2009 - 2010 sezonu geldi çattı, ben de bu postla blog sezonunu açmış oluyorum. Daha dün 2000 iken ne ara 2010 geldi sorusu bir yana, bir de başımıza yeni bir nostalji etkisi yaratma sıkıntısı çıktı. Aah 80'ler, aah 70'ler demek falan kolayken, şimdi 2010'a giriyoruz da aaah 00'lar nası diyeceğiz onu merak ediyorum.
Bir sene ara verip döndüğümüz Şampiyonlar Ligi ile ilgili yazayım dedim ilk yazımı. Genelde Şampiyonlar Ligi denince Türk takımlarının etrafını bir huzursuzluk sarsa da, bir iki şey hatırlatayım.
ŞL'de son maçımızı Porto'ya Porto'da 2-0 kaybetmiştik. Grubumuzda, Liverpool, Porto ve Marsilya vardı. Evimizde Porto harici takımları yenmiştik, son maçta alacağımız galibiyetle 2. tura bile çıkma şansımız vardı (bu son maçta 2. tur şansını kaybettiğimiz 2. sefer oluyordu / Almanya'da oynamaya zorlandığımız 2003'teki Chelsea maçıyla birlikte).

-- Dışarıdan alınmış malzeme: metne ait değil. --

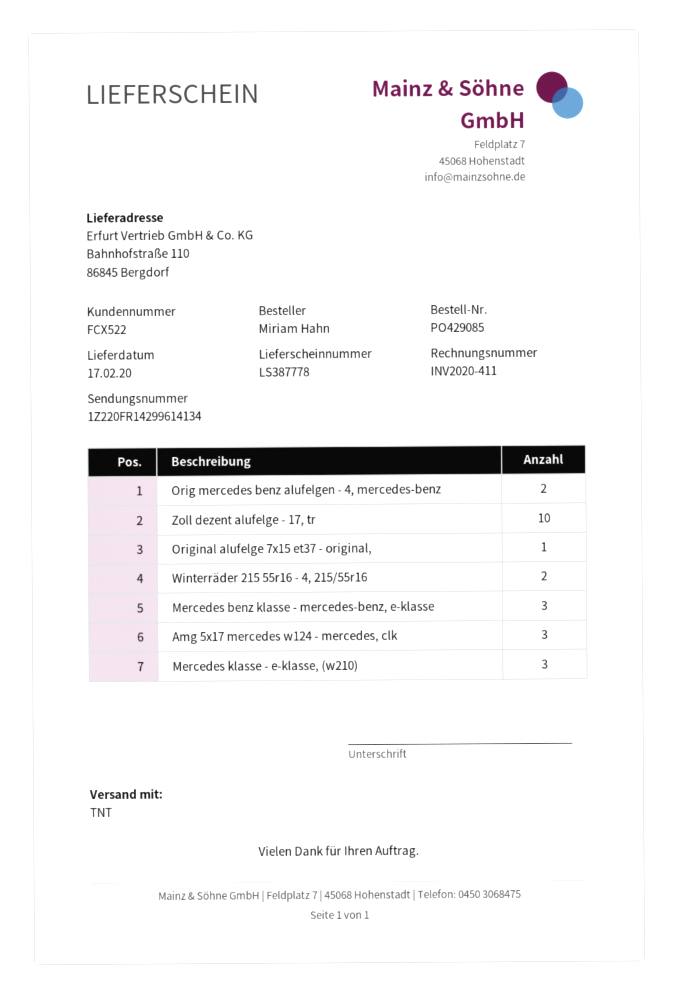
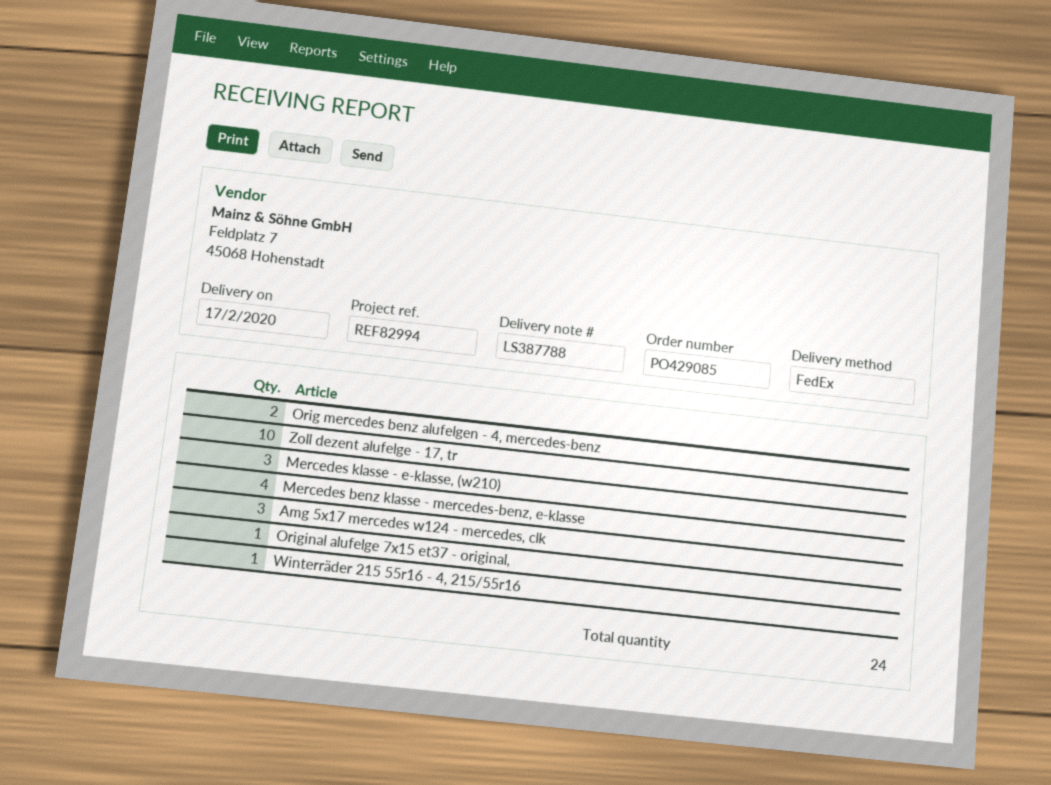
delivery note number: LS387778 -> LS387788
shipping method: TNT -> FedEx
Winterräder 215 55r16 - 4, 215/55r16: 2 -> 1
Mercedes benz klasse - mercedes-benz, e-klasse: 3 -> 4

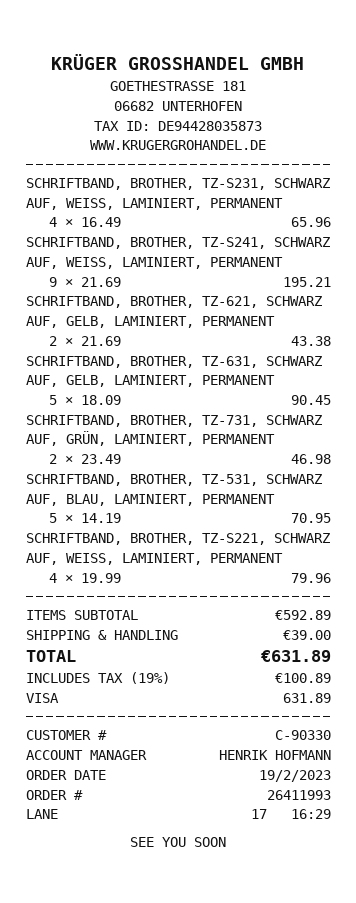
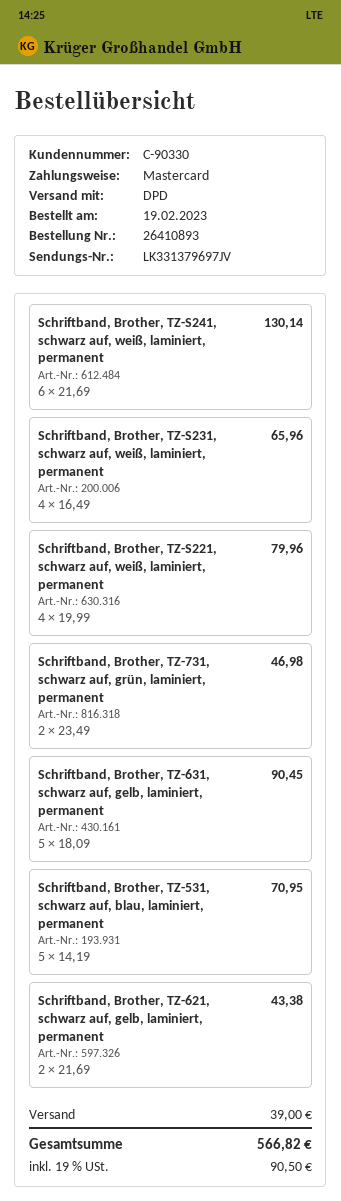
order number: 26411993 -> 26410893
payment method: Visa -> Mastercard
SCHRIFTBAND, BROTHER, TZ-S241, SCHWARZ AUF, WEISS, LAMINIERT, PERMANENT: 9 x 21.69 = 195.21 -> 6 x 21.69 = 130.14
tax: 19% = 100.89 -> 19% = 90.50
total: 631.89 -> 566.82

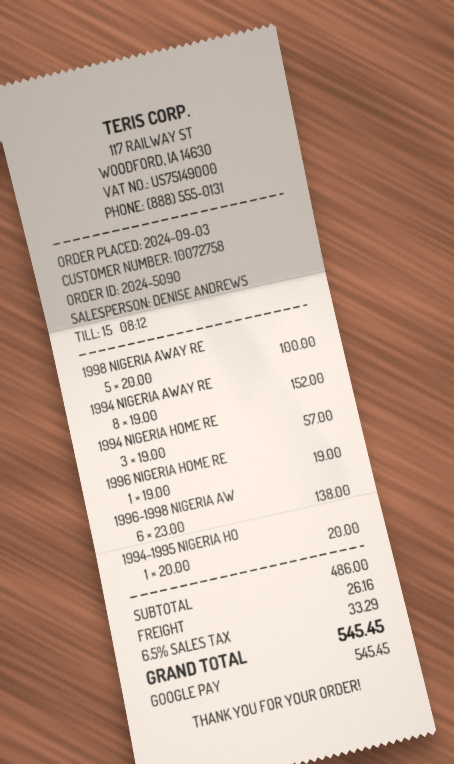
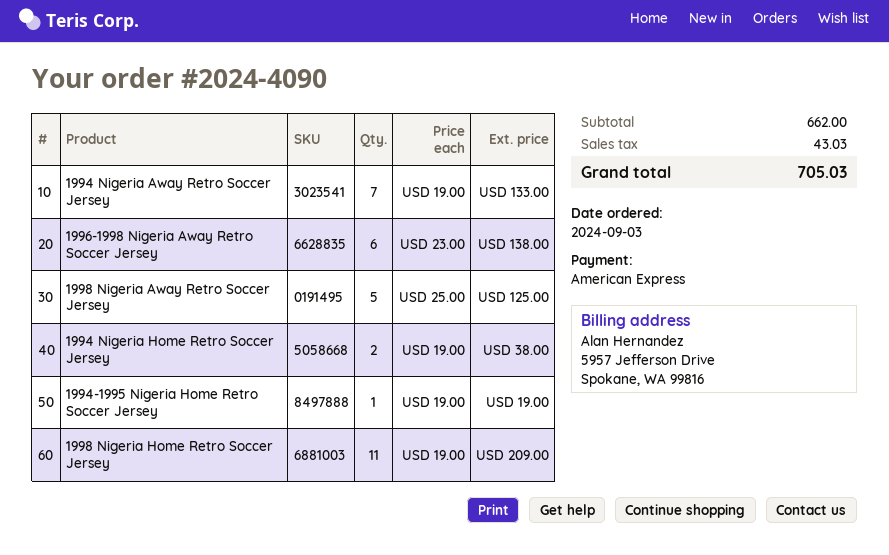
order number: 2024-5090 -> 2024-4090
payment method: Google Pay -> American Express
1998 NIGERIA AWAY RE: 5 x 20.00 = 100.00 -> 5 x 25.00 = 125.00
1994 NIGERIA AWAY RE: 8 x 19.00 = 152.00 -> 7 x 19.00 = 133.00
1994 NIGERIA HOME RE: 3 x 19.00 = 57.00 -> 2 x 19.00 = 38.00
1996 NIGERIA HOME RE: 1 x 19.00 = 19.00 -> none
1994-1995 NIGERIA HO: 1 x 20.00 = 20.00 -> 1 x 19.00 = 19.00
1998 Nigeria Home Retro Soccer Jersey: none -> 11 x 19.00 = 209.00
subtotal: 486.00 -> 662.00
shipping: 26.16 -> none
tax: 33.29 -> 43.03
total: 545.45 -> 705.03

Çok fazla sene geçmediği göz önüne alınırsa, o kadroyla 4. torbadan girip aldığımız 6 puanın üstüne koyabilir miyiz sorusunu kadroları ortaya koyup karşılaştırarak az çok cevaplandırabiliriz diyorum. Gelin o kaybetttiğimiz Porto maçının kadrosuna bakalım:
Rüştü - Tandoğan, Toraman, Mercimek, Üzülmez - Cisse, Tello, Delgado, Serdar Özkan, Burak - Bobo (Yedekler: Hakan - Koray, Sedef, Kaş, Kurtuluş - Higuain, Akın)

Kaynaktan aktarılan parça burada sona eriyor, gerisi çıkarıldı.